In this episode of the AI Agent & Copilot Podcast, Tom Smith speaks with Jorgen Bach, Senior Vice President, Commerce, Truvio, live from the AI Agent & Copilot Summit in San Diego. Bach discusses the company’s recent formation, its strategy of unifying commerce, banking, automation, and ERP extensions, and why enterprises are shifting from AI experimentation toward measurable business value. The conversation explores how organizations can close what Truvio calls the “ERP value gap” while operationalizing AI across finance, operations, and commerce workflows.
Key Takeaways
- Closing the ERP Value Gap: Bach explains that while modern ERP platforms provide strong standardized foundations, real-world organizations operate with highly specialized manufacturing, distribution, and financial processes. These unique requirements often fall outside out-of-the-box ERP functionality, creating what Truvio calls the ERP value gap. Rather than adding dozens of disconnected ISV solutions, enterprises are increasingly looking for consolidated platforms that extend ERP systems while simplifying governance, integrations, and vendor management.

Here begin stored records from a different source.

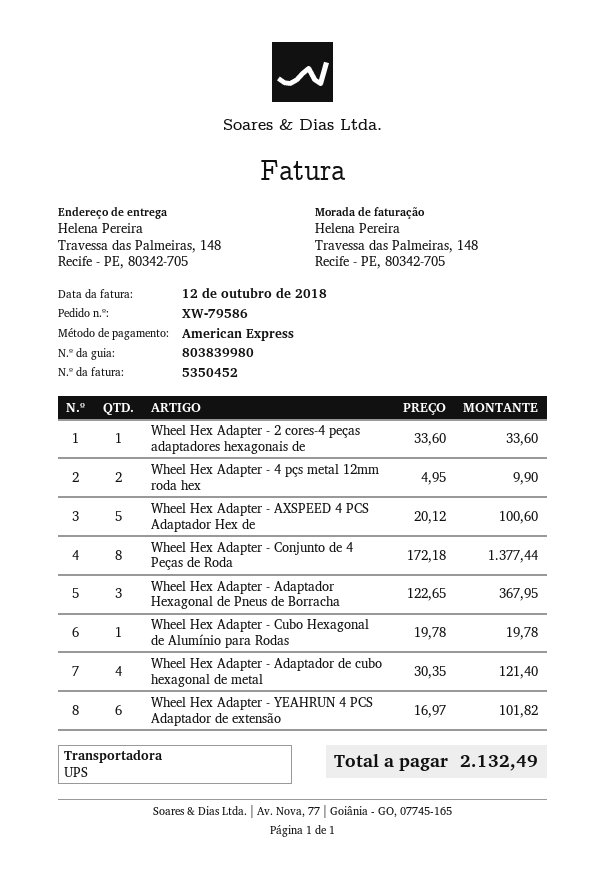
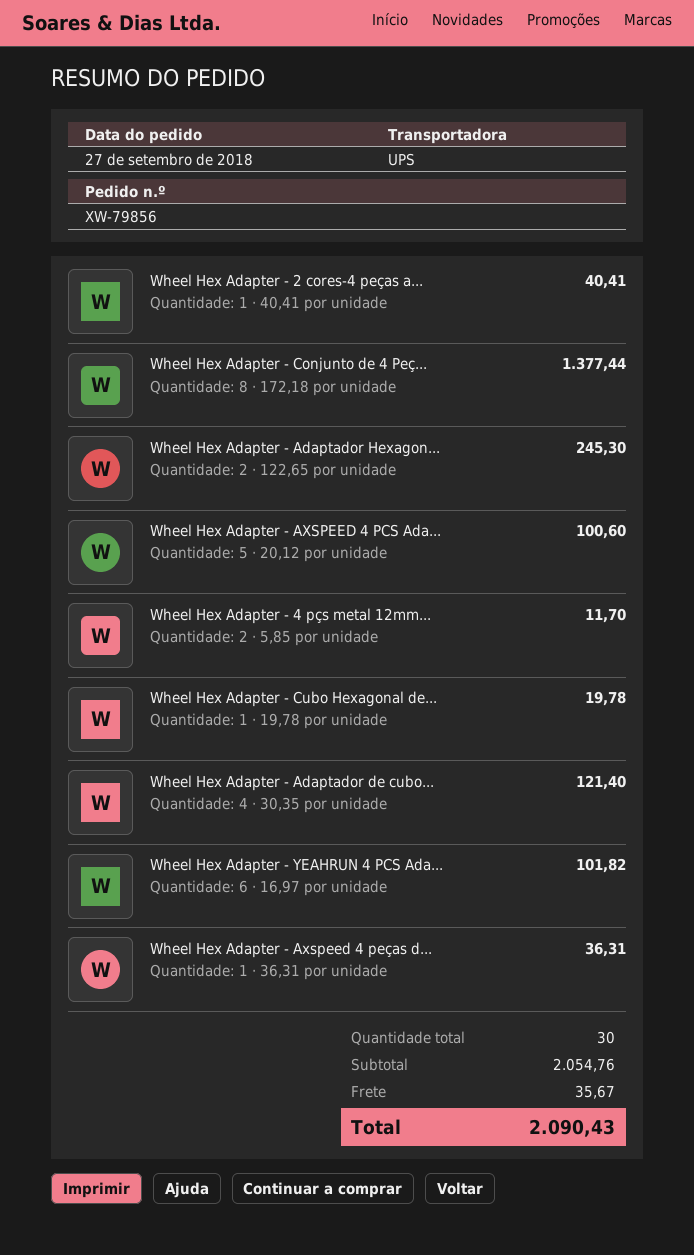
order number: XW-79586 -> XW-79856
Wheel Hex Adapter - 2 cores-4 peças adaptadores hexagonais de: 1 x 33.60 = 33.60 -> 1 x 40.41 = 40.41
Wheel Hex Adapter - 4 pçs metal 12mm roda hex: 2 x 4.95 = 9.90 -> 2 x 5.85 = 11.70
Wheel Hex Adapter - Adaptador Hexagonal de Pneus de Borracha: 3 x 122.65 = 367.95 -> 2 x 122.65 = 245.30
Wheel Hex Adapter - Axspeed 4 peças d...: none -> 1 x 36.31 = 36.31
shipping: none -> 35.67
total: 2132.49 -> 2090.43

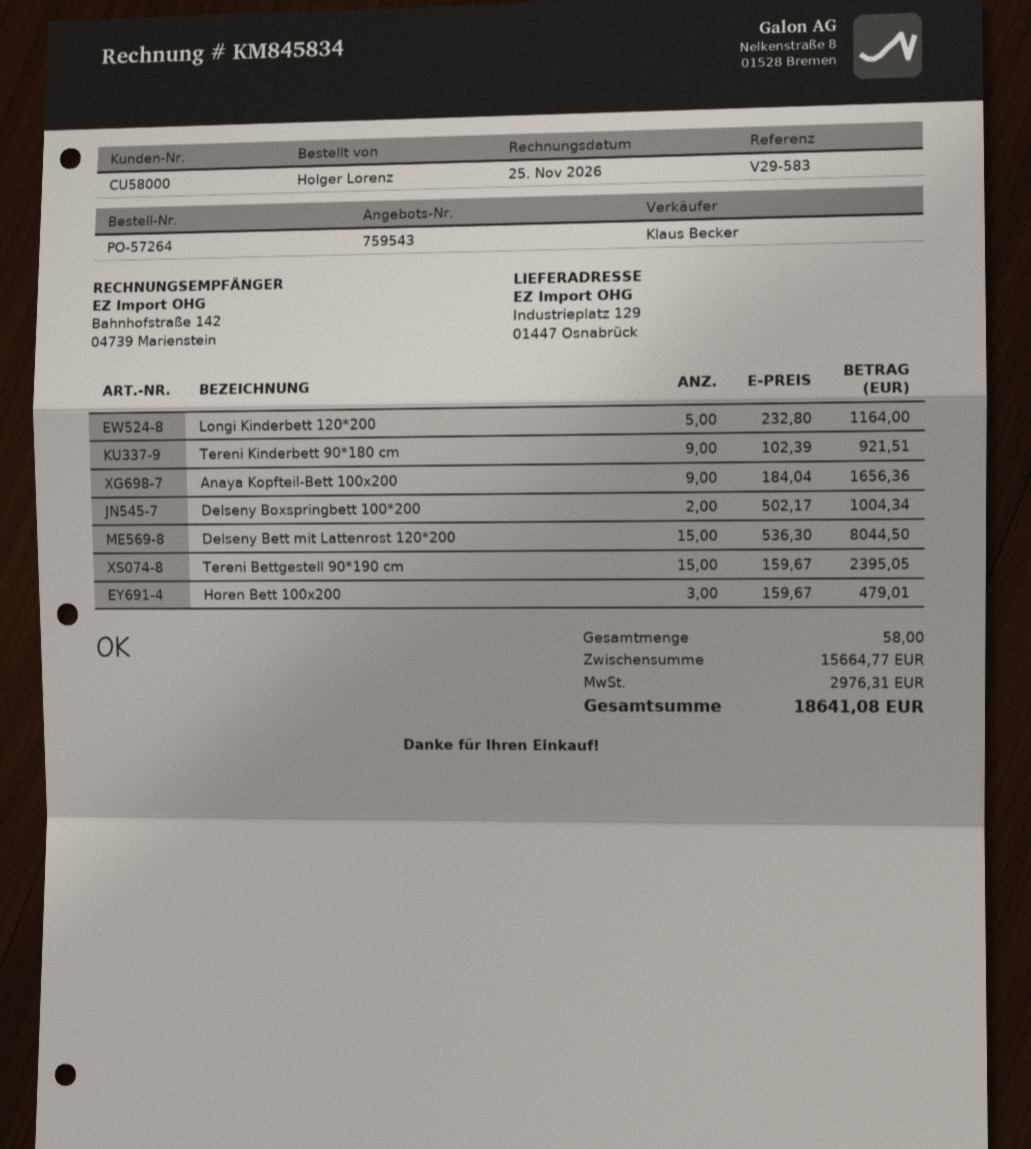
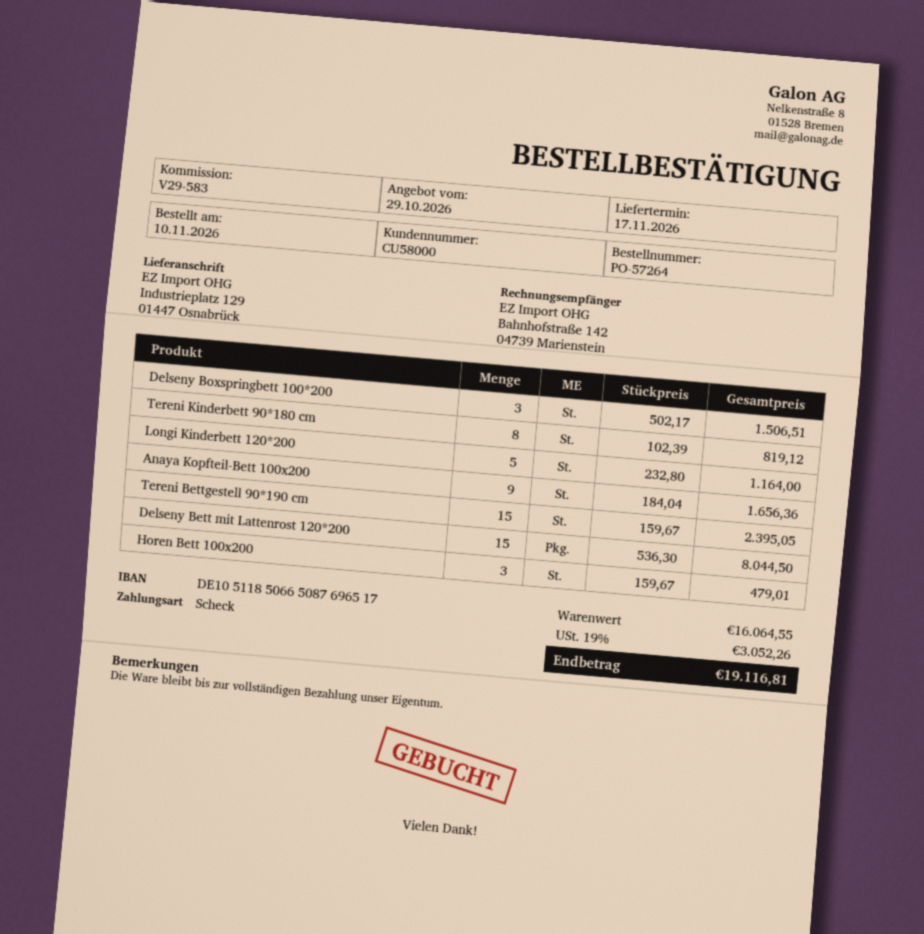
Tereni Kinderbett 90*180 cm: 9 x 102.39 = 921.51 -> 8 x 102.39 = 819.12
Delseny Boxspringbett 100*200: 2 x 502.17 = 1004.34 -> 3 x 502.17 = 1506.51
subtotal: 15664.77 -> 16064.55
tax: 2976.31 -> 3052.26
total: 18641.08 -> 19116.81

- AI Is Moving From Playtime to Production: One of Bach’s strongest themes is maturity in enterprise AI adoption. A year ago, many companies were experimenting with AI tools and encouraging bottom-up innovation. Today, organizations are demanding governance, ROI, and production-grade outcomes. AI is now being embedded into real workflows — automating invoice validation, detecting anomalies, enabling agent-to-agent ordering, and accelerating software delivery cycles. According to Bach, the industry is transitioning from experimentation to operational execution.
- Agentic AI Enables Business-to-Business Automation: Truvio is investing heavily in agent-based architectures where AI agents transact directly with other agents, supported by human oversight loops. Instead of employees manually placing recurring orders or managing repetitive financial processes, intelligent agents can execute transactions autonomously while maintaining control and auditability. This shift signals a broader transformation: AI is evolving from an assistant into an operational participant inside enterprise systems.